Every year, the University of Minnesota and the All-Campus Elections Commission has a referendum mechanism where the student body may vote on a statement sponsored by student groups. If the majority of the student body approves the statement, the passage will petition the administration to act in favor of it. The ACEC recently placed a controversial referendum on the ballot that demanded the Board of Regents divest from companies “complicit in Israeli violation of Palestinian rights ... maintaining and establishing private prisons and immigrant detention centers … or violating indigenous sovereignty.”
We understand the concerns the authors of the referendum have against the various human rights violations by many actors, including the state of Israel. However, the philosophy of divestment oversteps support against human rights violations into a far more nuanced and multifaceted discussion that necessitates further debate and discussion. For this reason, we do not support the passing of the UMN Divest referendum.

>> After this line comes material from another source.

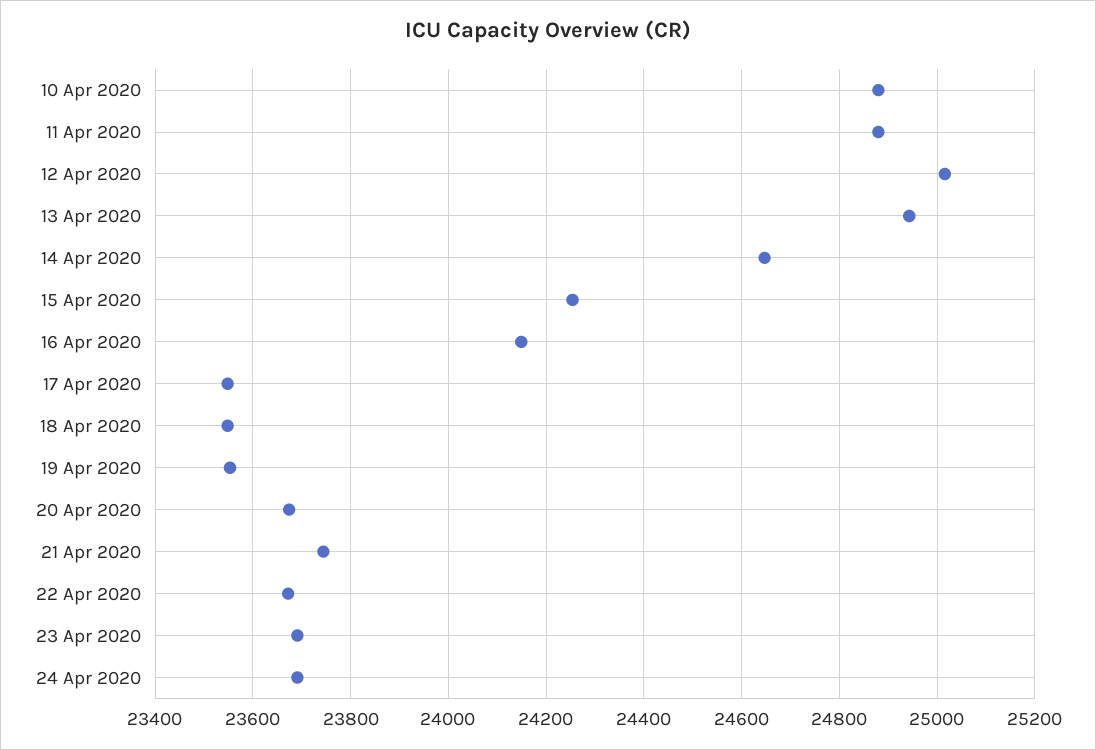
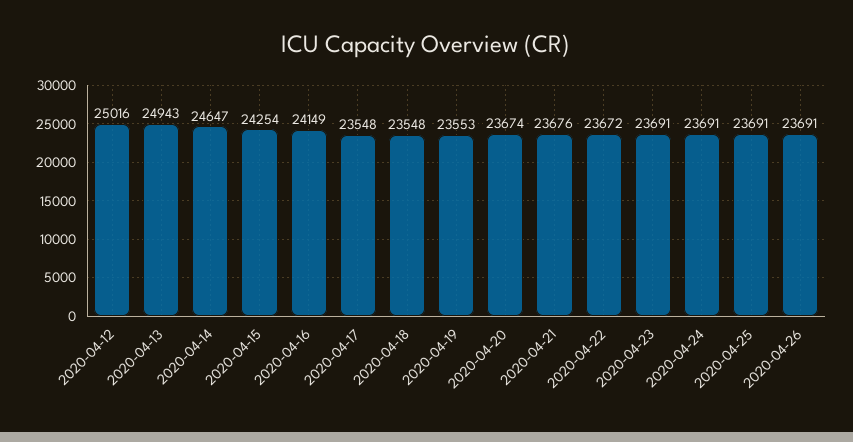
10 Apr 2020: 24880 -> none
11 Apr 2020: 24880 -> none
21 Apr 2020: 23740 -> 23676
2020-04-25: none -> 23691
2020-04-26: none -> 23691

First, this referendum was approved for the ACEC shortly before the ballot went live. The full text was not publicly available until closer to March 5. The election ends on Wednesday, with some students being able to vote on the referendum until Thursday morning. This presents an issue that all referendums or student body policies should avoid, regardless of the content. This referendum lacks discussion and debate. Whether one supports or opposes a policy, it is always better for discourse to occur in order to achieve a more well-rounded outcome. Discourse allows individuals affected by the policy to become more well informed and knowledgeable on the subject of the policy. This should be the case for all elections. The primary and general election process is extensive and exhaustive in state and federal elections for this very reason. The time granted for the student body to debate and review the referendum was not long enough. Now, we find ourselves in the midst of a vastly polarizing issue with no platform or venue to productively reconcile or address the differences in opinion. That should not be the case.

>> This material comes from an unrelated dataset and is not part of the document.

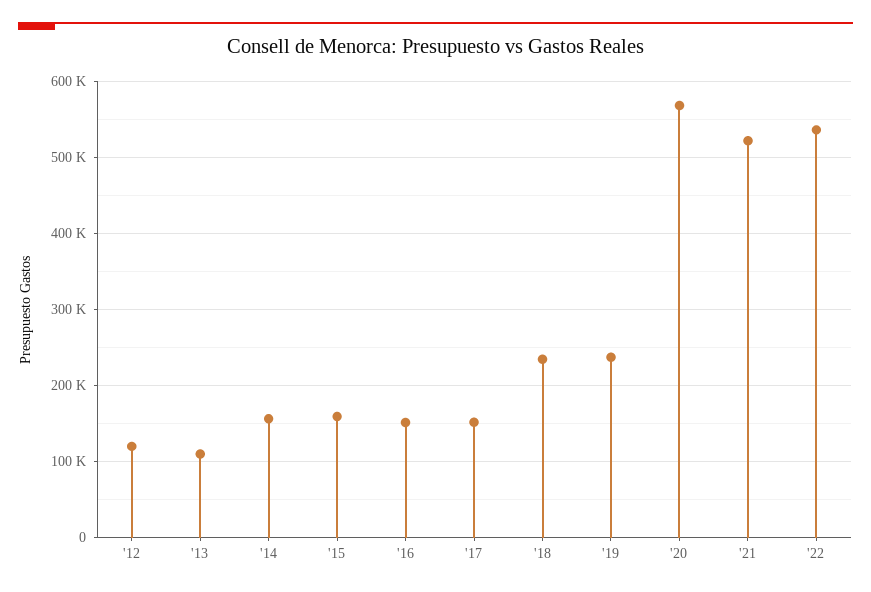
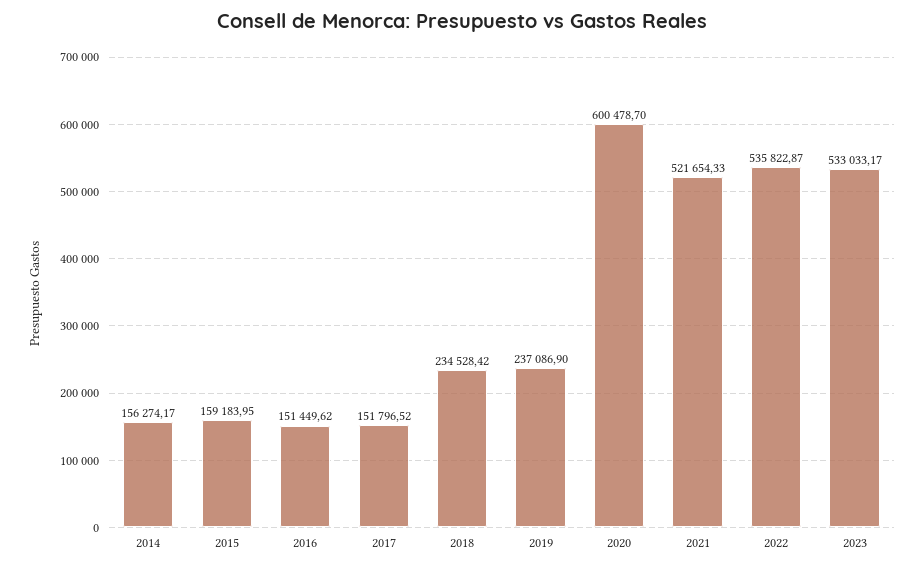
'12: 120000 -> none
'13: 110000 -> none
'20: 570000 -> 600478.7
2023: none -> 533033.17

Another challenge with the passage of the referendum is that the decision still relies on the Board of Regents. The passage of the referendum in no way ensures the advocacy will be implemented into policy. The efforts of various groups, including Students for Justice in Palestine, no matter how well-intentioned, may very well bear no fruit. We believe the better approach is to target education and knowledge about the issues facing Palestinian human rights, proposing tangible actions that have a far greater likelihood of success. Human rights isn’t a zero-sum game. It isn’t necessary to administer a policy that makes a group on campus feel marginalized for the slight possibility of holding a moral high-ground that will, in reality, not affect change in a highly complex issue.
Divesting from Israel is a difficult process. The interconnectedness of our world makes it nearly impossible for us to stop investing in the state completely. Companies like Coca-Cola are known for supporting Israel. Boycotting such a substantial corporation, especially considering the vast funding they provide to the University of Minnesota, should warrant a greater debate than this referendum has received. If the goal is to support the rights of the various groups mentioned in the referendum, there are far more impactful things that students can and should do to help them, rather than simply drawing a line in the sand.